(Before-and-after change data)
* * * * *

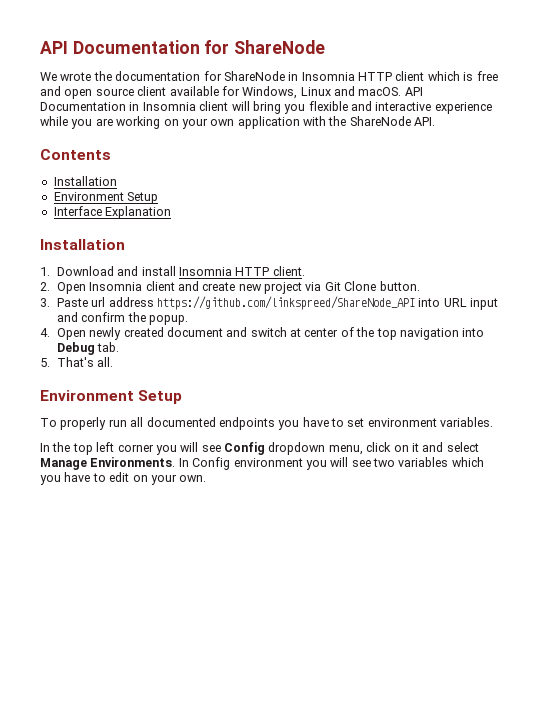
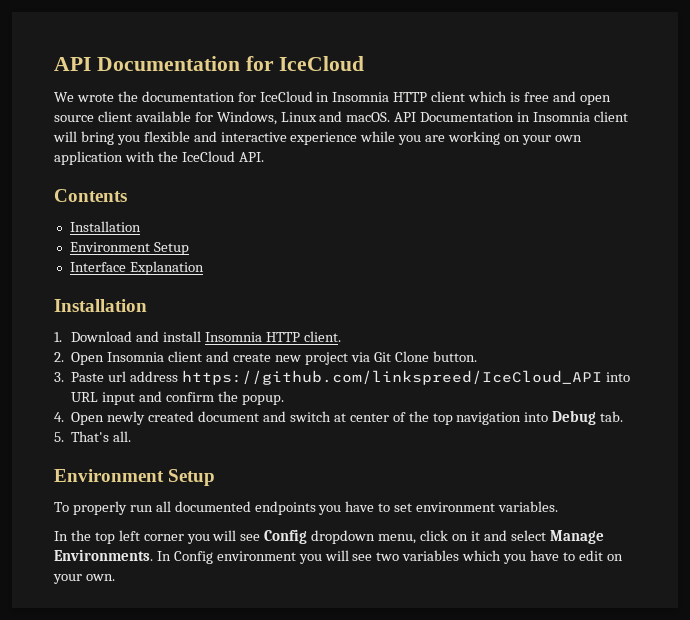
- API Documentation for ShareNode
+ API Documentation for IceCloud
- We wrote the documentation for ShareNode in Insomnia HTTP client which is free and open source client available for Windows, Linux and macOS.
+ We wrote the documentation for IceCloud in Insomnia HTTP client which is free and open source client available for Windows, Linux and macOS.
- API Documentation in Insomnia client will bring you flexible and interactive experience while you are working on your own application with the ShareNode API.
+ API Documentation in Insomnia client will bring you flexible and interactive experience while you are working on your own application with the IceCloud API.
- 3. Paste url address https://github.com/linkspreed/ShareNode_API into URL input and confirm the popup.
+ 3. Paste url address https://github.com/linkspreed/IceCloud_API into URL input and confirm the popup.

* * * * *

* TASK GOAL: Would you repeat the lines from the one containing "the IceCloud API." through the end of the data, exactly, with nothing before or after them?

* ANSWER BOX:
+ API Documentation in Insomnia client will bring you flexible and interactive experience while you are working on your own application with the IceCloud API.
- 3. Paste url address https://github.com/linkspreed/ShareNode_API into URL input and confirm the popup.
+ 3. Paste url address https://github.com/linkspreed/IceCloud_API into URL input and confirm the popup.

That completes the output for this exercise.